Groszkowy krem z jarmużem
To jedno z lepszych – jak nawet nie najlepszych – dań z książki (poza słodkościami oczywiście). Jest to ogólnie moja ulubiona zupa. Groszek w połączeniu z jarmużem pięknie się równoważą i uzupełniają – tworzą zgrany team. W dodatku wykorzystanie przypraw typu kumin rzymski, curry nadają kremowi – nowy, głęboki, niezwykle rozgrzewający wymiar. Ja (co mi się stosunkowo często zdarza) dodaję więcej tego typu przypraw do dań, gdyż lubię wyraziste smaki. Myślę, że odpowiednie przyprawienie tego kremu, stanowi o jego wyjątkowości.

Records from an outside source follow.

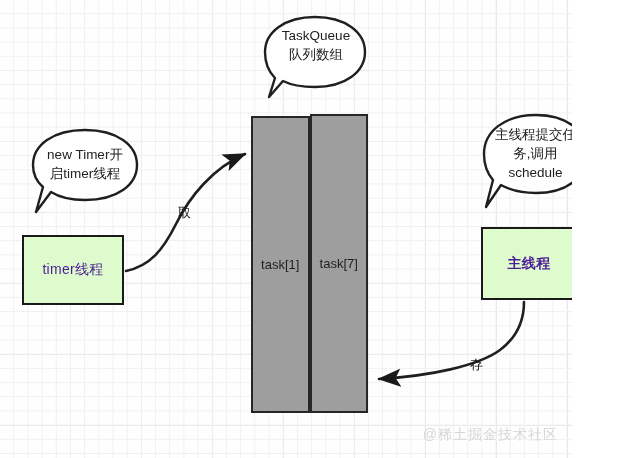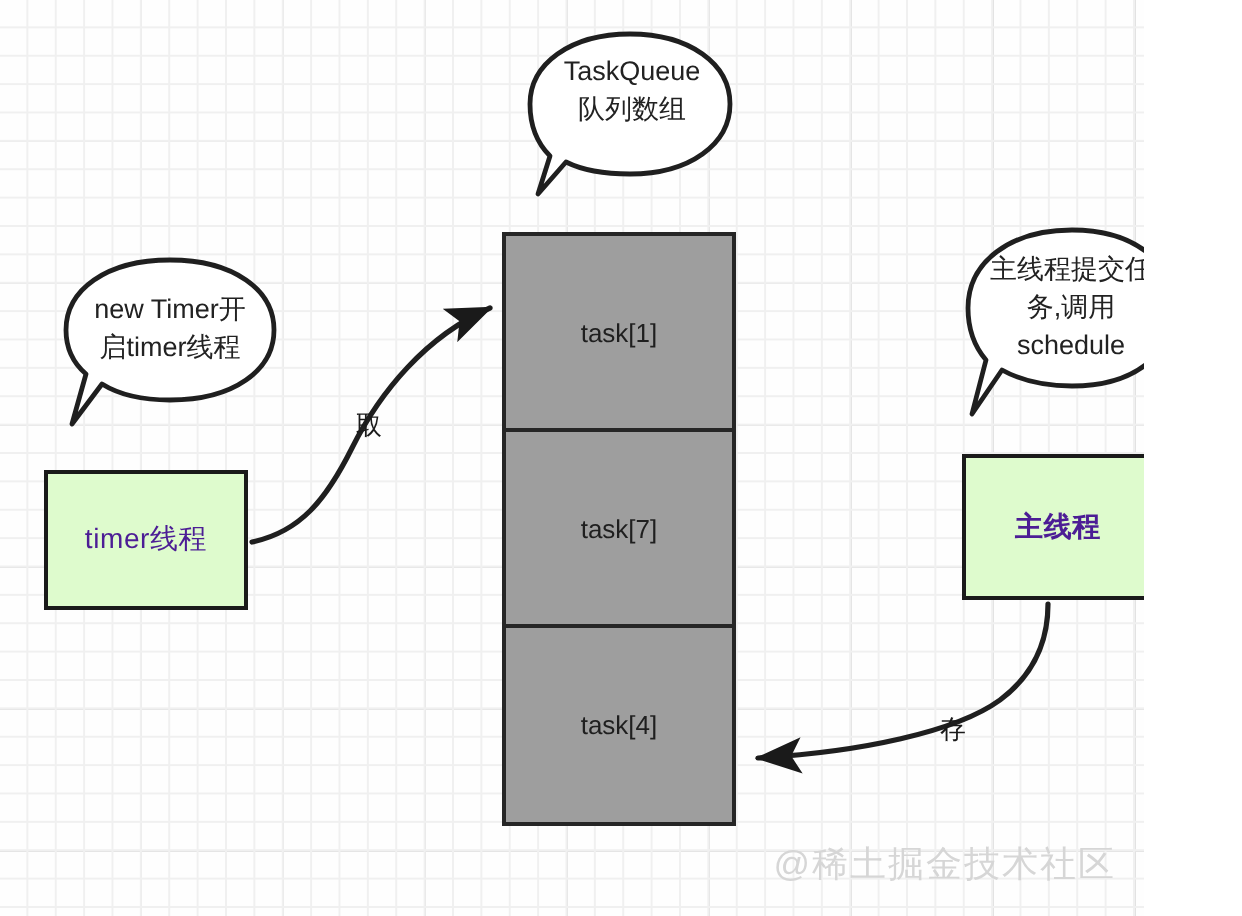--- a/index.html
+++ b/index.html
@@ -66,7 +66,7 @@
     width: 117px;
     height: 297px;
     display: flex;
-    flex-direction: column;
+    flex-direction: row;
   }
   .task-stack .task-cell {
     position: relative;

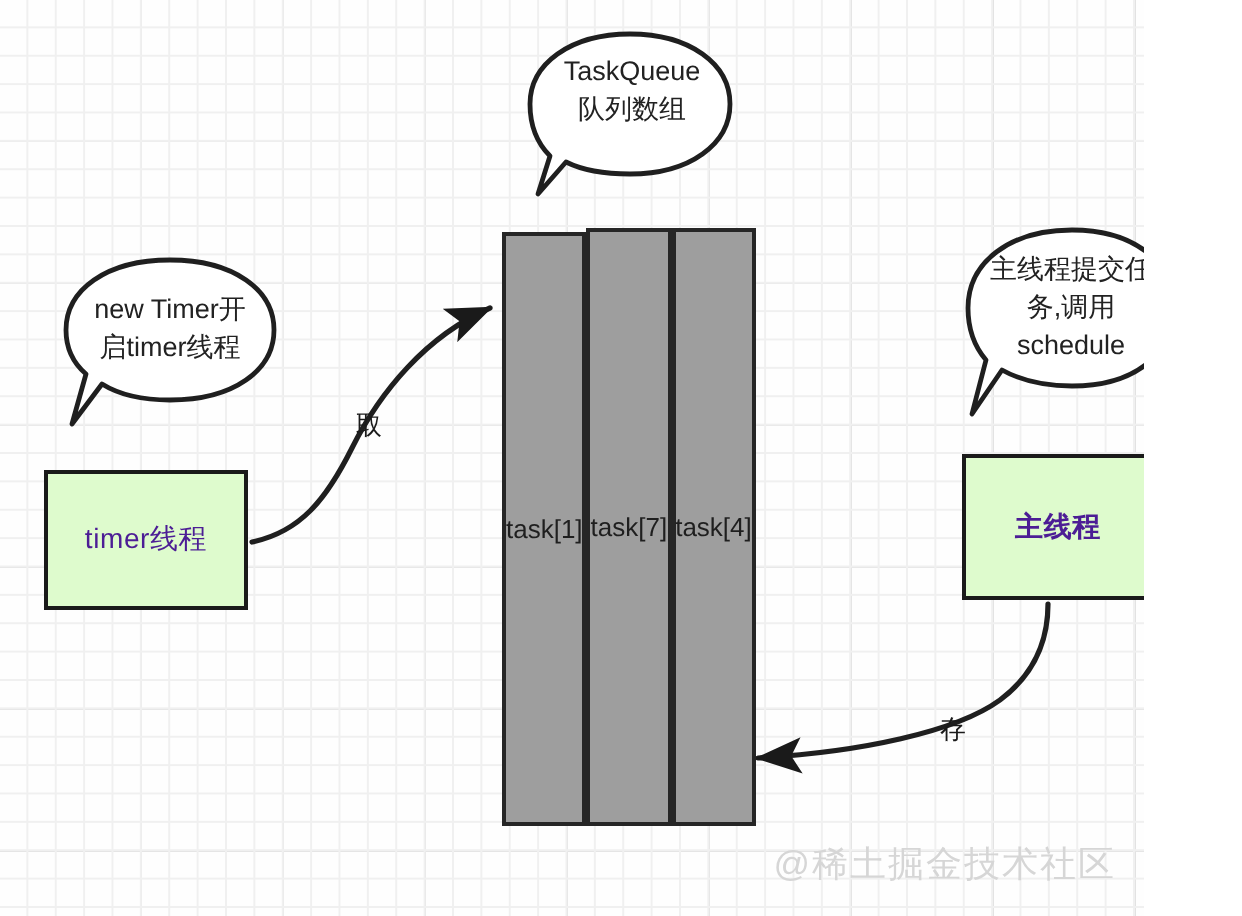--- a/index.html
+++ b/index.html
@@ -160,9 +160,6 @@
     <div class="task-cell">
       <span>task[7]</span>
     </div>
-    <div class="task-cell">
-      <span>task[4]</span>
-    </div>
   </div>
 
   <div class="edge-label" style="left:178px; top:206px;">取</div>

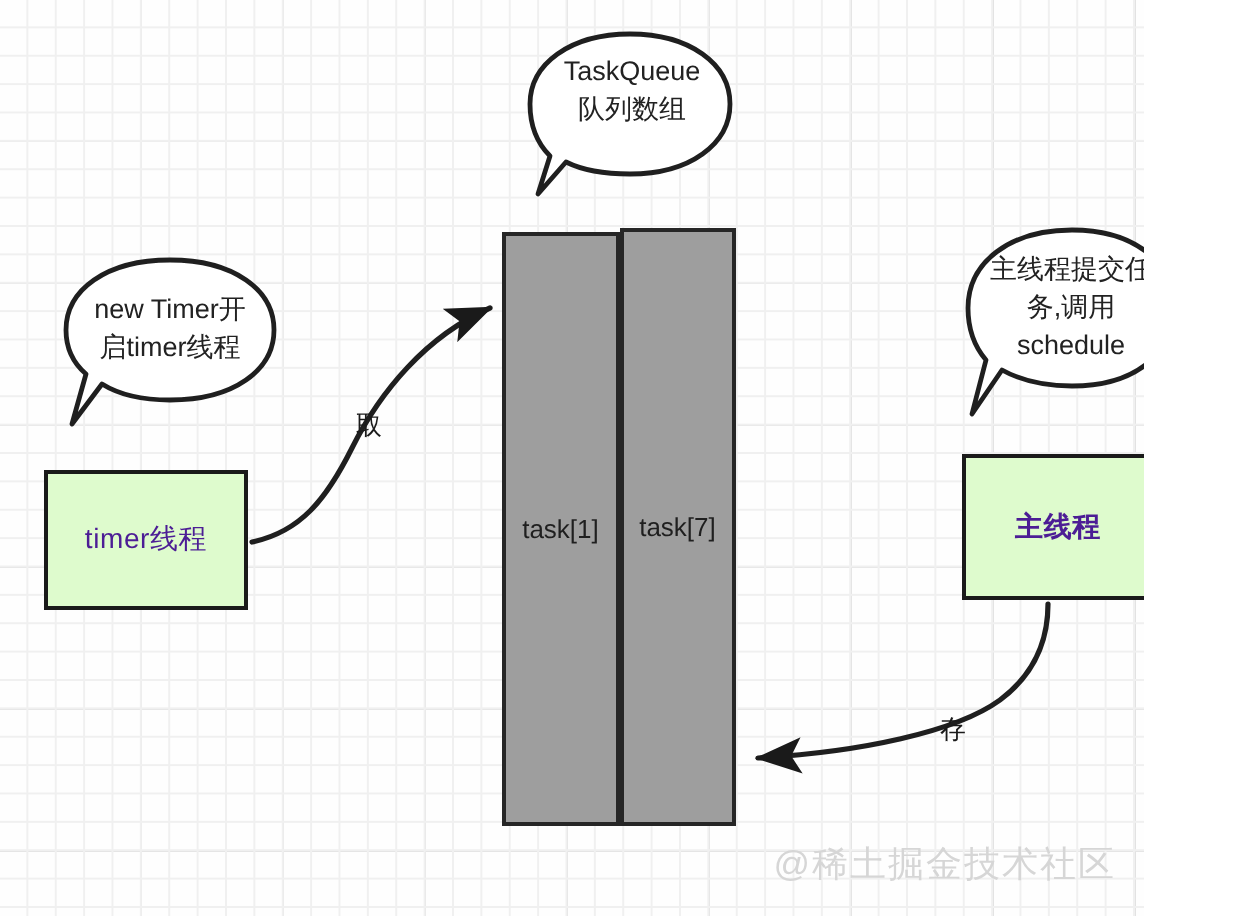--- a/index.html
+++ b/index.html
@@ -95,7 +95,7 @@
     right: 14px;
     bottom: 14px;
     color: #d6d6d6;
-    font-size: 18px;
+    font-size: 14px;
     letter-spacing: 1px;
     user-select: none;
   }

W tym wypadku trudno długo rozwodzić się nad unikatowością tego dania… bardzo zdrowe (w jarmużu jest więcej wapnia niż mleka, dzięki wysokiej zawartości witaminy C wpływa na odporność, obniża też poziom cholesterolu, zawarta w nim witamina A ma dobroczynny wpływ na paznokcie, cerę i włosy oraz oczy, zaś antyoksydanty zapobiegają chorobie nowotworowej), proste, szybkie, o głębokim, ujmującym smaku, konieczne do wypróbowania!
Ocena potrawy
Smak: bardzo dobry
Czas przygotowania: 35-40 min
Stopień trudności: łatwy
Dostępność produktów: średnia
Polecam: zdecydowanie tak!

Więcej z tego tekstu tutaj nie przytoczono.